Para el día de hoy (14/10/15):
Evangelio según San Lucas 11, 42-46
En los tiempos del ministerio de Jesús de Nazareth las gentes debían afrontar el pago de diversos tributos o impuestos: los tributos debidos al ocupante imperial romano, los obligados para con el gobernante local -como los tetrarcas Herodes o su hermano Filipos- y los tributos religiosos.
Estos últimos se fundamentaban desde antiguo en la propiedad de su Dios sobre la Tierra Santa: de allí que a Dios le correspondieran los frutos primeros y mejores, llamados primicias. Estos fundamentos místicos los traduce el libro del Deuteronomio para el pueblo y establece así que se debía pagar el diez por ciento -diezmo- de las cosechas con el fin de procurar el sostenimiento del culto y la manutención de sacerdotes y levitas. Ese diez por ciento se aplicaba a las mieses y también a los frutos de árboles y arbustos, grano, aceite y mosto.
En cierto modo, había un asomo de constitucuón de un erario público, pues de esa recaudación saldrían también las limosnas destinadas a los huérfanos y a las viudas. La institución era muy antigua pero, no obstante, muy importante.
Con el surgimiento del fariseísmo, se extendió la imposición a las hierbas fragantes como la menta, a las medicinales como la ruda -que crecían silvestres- y a las legumbres. Así, un pueblo agobiado por las terribles cargas romanas y locales, debía preocuparse por las religiosas de su propia gente, y no es difícil imaginarse a un ama de casa separando una ramita de cada diez de menta o de ruda, o un grano de lentejas de cada diez, imposición absurda que, no obstante, debía cumplirse a rajatabla.
El gran problema es el cumplimiento de la norma por la norma misma, el gran problema es haber olvidado al Dios que le concede sentido y trascendencia, el gran problema es olvidar la justicia y la misericordia.
Porque es válido el diezmo hasta en las cosas más pequeñas siempre y cuando lo verdaderamente importante, esa misericordia y esa justicia sean fundamentales en la relación con el prójimo y con Dios.

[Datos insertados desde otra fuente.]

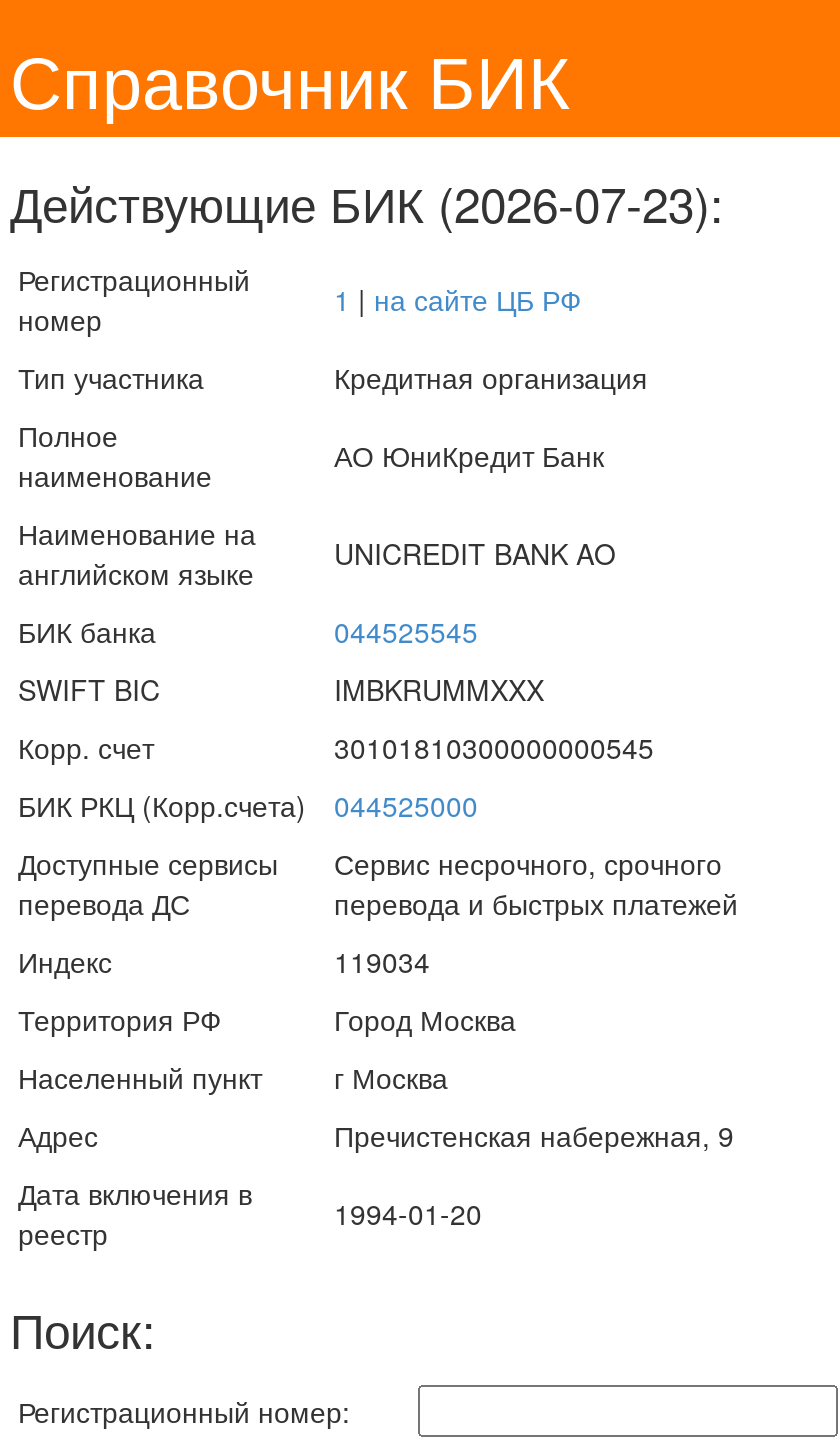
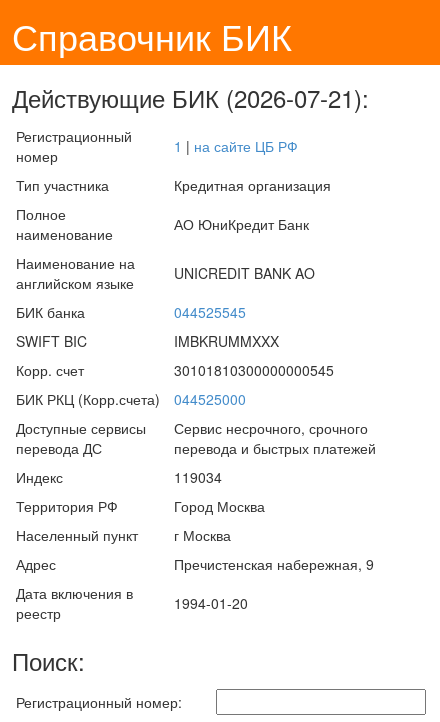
- Действующие БИК (2026-07-23):
+ Действующие БИК (2026-07-21):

Esos hombres que imponían a los demás cargas intolerables, a su vez eran muy vanidosos, y se ufanaban y aplicaban sus afanes en ser reconocidos, respetados y admirados, que se les cedieran los primeros lugares en las sinagogas, los besamanos respetuosos, las alabanzas. Así suplían el culto a Dios y la compasión para con el hermano por el culto a sí mismos en aras de un poder religioso creciente que provocaba que la religión deviniera en creencia opresiva sin trascendencia ni Dios.
Habría pues que cuestionarse si nos hemos olvidado de lo verdaderamente importante, justicia y amor a Dios y al prójimo, y desde allí establecer todo lo demás. Por más que se llenen alcancías y cepillos, prevalecerá un déficit cordial que pretende expulsar la Gracia y se aceptará como normal y habitual la opresión y el dolor, en absurda reverencia al egoísmo.
Quiera Dios abrirnos la mirada y liberarnos de estas cadenas que asumimos con tanta naturalidad.